Гурьяныч тоже спешит, отмеряет широкими шагами целину. Одну Кудряшку, обременённую старостью, кажется, ничто не волнует. Она еле тянется на поводу.
— Уж ты, голубушка, не упрямься, прибавь шагу, — уговаривает её старик. — Путь далёк, поторапливаться надо.
С неба всё чаще доносится рокот, будто ворчание потревоженного зверя.
Вдруг потрясающей силы удар над головой… И сразу хлынул дождь. Запахло мокрой травою. Одежда на плечах отяжелела, липнет холодным пластырем к телу.
Пока добрались до ельника, сняли вьюки и поставили палатку, промокли до нитки. Наконец забрались под полотняную крышу.
— Теперь пусть льёт сколько хочет, — послышался из угла голос Пашки.
— Чего мелешь!
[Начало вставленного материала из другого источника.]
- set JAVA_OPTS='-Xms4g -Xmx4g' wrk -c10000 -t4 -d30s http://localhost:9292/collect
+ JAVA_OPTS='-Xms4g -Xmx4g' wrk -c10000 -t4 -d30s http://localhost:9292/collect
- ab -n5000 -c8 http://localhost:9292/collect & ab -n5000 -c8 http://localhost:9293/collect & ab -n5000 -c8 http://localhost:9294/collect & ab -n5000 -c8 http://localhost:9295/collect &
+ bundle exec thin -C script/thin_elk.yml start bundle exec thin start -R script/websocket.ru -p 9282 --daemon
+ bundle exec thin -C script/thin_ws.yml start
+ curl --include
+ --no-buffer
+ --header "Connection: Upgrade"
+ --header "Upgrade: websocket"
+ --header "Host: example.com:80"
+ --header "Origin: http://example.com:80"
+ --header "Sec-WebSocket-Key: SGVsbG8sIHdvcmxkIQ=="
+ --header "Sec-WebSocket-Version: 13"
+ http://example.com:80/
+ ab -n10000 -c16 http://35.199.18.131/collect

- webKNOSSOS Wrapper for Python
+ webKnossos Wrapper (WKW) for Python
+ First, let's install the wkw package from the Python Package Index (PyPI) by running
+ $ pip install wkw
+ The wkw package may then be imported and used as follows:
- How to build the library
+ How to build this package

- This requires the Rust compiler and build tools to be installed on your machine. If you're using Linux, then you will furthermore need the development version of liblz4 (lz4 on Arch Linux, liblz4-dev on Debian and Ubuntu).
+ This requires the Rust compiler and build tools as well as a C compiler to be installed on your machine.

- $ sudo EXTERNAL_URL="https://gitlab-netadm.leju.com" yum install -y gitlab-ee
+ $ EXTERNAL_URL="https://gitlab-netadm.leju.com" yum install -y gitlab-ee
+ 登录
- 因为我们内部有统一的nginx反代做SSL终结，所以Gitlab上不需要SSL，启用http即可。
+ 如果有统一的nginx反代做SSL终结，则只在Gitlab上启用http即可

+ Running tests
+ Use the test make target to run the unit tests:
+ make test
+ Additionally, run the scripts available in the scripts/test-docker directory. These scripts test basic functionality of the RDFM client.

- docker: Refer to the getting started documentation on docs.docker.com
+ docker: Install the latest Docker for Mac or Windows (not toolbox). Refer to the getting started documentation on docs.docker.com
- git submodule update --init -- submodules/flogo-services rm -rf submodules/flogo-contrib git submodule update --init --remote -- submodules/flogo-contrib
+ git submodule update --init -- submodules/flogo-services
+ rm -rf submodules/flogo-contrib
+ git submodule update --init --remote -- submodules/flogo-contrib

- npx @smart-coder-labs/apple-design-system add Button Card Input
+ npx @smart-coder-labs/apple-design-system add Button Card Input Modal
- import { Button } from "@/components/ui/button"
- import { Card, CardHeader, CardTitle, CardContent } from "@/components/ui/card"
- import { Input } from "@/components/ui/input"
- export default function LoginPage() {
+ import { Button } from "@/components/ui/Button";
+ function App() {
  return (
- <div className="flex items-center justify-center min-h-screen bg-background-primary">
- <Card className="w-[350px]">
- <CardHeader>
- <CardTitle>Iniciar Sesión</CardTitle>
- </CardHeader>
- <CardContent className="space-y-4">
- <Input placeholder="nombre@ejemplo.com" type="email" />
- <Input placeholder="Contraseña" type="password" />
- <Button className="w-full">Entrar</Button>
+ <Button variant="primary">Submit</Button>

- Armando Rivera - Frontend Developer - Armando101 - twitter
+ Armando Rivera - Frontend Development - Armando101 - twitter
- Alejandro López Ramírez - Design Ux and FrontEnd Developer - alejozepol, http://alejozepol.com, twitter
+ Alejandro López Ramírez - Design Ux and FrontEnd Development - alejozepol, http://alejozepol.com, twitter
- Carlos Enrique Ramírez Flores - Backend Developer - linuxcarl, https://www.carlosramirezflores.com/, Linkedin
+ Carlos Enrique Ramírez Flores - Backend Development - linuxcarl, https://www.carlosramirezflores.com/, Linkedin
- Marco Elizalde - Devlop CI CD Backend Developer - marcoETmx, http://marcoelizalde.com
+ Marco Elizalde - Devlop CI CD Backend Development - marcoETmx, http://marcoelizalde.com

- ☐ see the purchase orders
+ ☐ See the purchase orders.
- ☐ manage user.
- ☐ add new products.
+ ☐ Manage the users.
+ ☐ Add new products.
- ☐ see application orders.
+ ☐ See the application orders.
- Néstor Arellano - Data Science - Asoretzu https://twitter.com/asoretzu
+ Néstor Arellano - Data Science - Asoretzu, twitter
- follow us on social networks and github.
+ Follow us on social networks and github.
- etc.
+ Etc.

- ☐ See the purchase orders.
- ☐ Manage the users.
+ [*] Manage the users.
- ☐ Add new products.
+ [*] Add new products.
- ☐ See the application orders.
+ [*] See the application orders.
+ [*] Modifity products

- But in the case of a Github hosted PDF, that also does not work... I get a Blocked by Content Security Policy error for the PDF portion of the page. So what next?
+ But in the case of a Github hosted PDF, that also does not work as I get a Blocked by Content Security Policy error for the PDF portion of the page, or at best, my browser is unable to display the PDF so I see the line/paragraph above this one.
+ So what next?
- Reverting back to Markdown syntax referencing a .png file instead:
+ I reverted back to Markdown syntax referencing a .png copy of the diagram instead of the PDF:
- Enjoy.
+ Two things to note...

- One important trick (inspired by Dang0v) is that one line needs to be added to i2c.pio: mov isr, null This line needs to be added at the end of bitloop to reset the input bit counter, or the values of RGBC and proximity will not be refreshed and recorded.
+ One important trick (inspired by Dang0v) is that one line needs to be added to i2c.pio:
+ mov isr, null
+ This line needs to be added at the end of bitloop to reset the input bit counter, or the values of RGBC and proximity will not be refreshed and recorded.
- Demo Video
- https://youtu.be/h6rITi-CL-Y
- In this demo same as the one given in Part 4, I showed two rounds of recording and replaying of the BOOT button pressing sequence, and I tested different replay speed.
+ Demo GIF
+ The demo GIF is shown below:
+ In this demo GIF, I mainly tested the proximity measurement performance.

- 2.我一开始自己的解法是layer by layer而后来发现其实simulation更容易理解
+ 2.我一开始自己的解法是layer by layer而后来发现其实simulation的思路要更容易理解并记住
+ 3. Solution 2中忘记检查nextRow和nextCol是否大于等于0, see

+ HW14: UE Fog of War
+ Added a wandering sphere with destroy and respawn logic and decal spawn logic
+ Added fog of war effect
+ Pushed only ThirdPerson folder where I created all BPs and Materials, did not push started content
Не в гости направились, тебе же говорено — работа сорвётся. А по дождю куда пойдёшь?! — упрекнул его Гурьяныч.
— Весенний дождь долго не задержится, — успокоил я старика…
Приятно слушать, как водяной шквал налетает на разлохмаченный лес, барабанит по палатке. Не успели мы ещё расположиться, как ветер стих, смолкла гроза, и дождь перестал.
Выбираемся наружу. Солнце ещё в тучах, а без него вокруг холодно и скучно. Быстро разводим костёр, стаскиваем с себя мокрую одежду, развешиваем её вокруг огня.
Гурьяныч оголяет и греет волосатую грудь.
— Главное — сердце оживить, — говорит он, с наслаждением глотая горячий от костра воздух.
Пашка в восторге, он готов горы свернуть: натаскал целый ворох дров, сбегал за водой, вырубил таган [4] и теперь накладывает в котелок картошку, вешает на огонь.
На небе заголубели проталины. Выглянуло солнце. Радостным гулом ожила природа. Всё ярко запестрело. Воздух наполнился тяжёлым смоляным ароматом.
Пашка подвигает к жару чайник, отходит от костра и неожиданно смеётся, хлопает в ладоши.
— Чему радуешься? — спрашиваю его.
— Так просто, не знаю чему… Гляньте, бабочка! — Он вдруг бросается за нею, но тотчас останавливается: какая-то серенькая птичка на лету схватила бабочку и исчезла в чаще.
Лицо парнишки омрачается. Он долго стоит на месте, не то прислушиваясь к бурной, но скрытой жизни леса, не то смутно догадываясь о законах, которые правят таёжным миром, — о праве сильного.
Гурьяныч тоже замечает настроение Пашки. На лицо старика набегает тревога. Он подходит к внуку, кладёт ему руку на плечо:
— Что с тобой, внучек?
— Ничего, так просто. — И парнишка снова оживает. Старик успокаивается.
Мокрая земля парит, возвращая небу влагу. В логах темнеет хвойный лес. Над холмами в промытом дождём воздухе кружатся коршуны.
Гурьяныч потыкал прутиком картошку, достал одну, откусил бочок, погонял языком во рту горячий ком, проглотил.
— Готова, снимай, Пашка. Маленько заправимся и дальше пойдём. Теперь всё тайгою — в гору.
Пашка сливает из — котелка воду, ставит его в круг. Старик режет большими ломтями хлеб.
До чего же вкусна горячая картошка в мундире! Мне вспоминается детство, поездки с мальчишками в ночное, костры. Бывало, раздавишь обугленную, испечённую в золе картофелину, тебя обдаст горячим ароматом, и не знаешь, что приятнее — этот аромат или сама картошка?!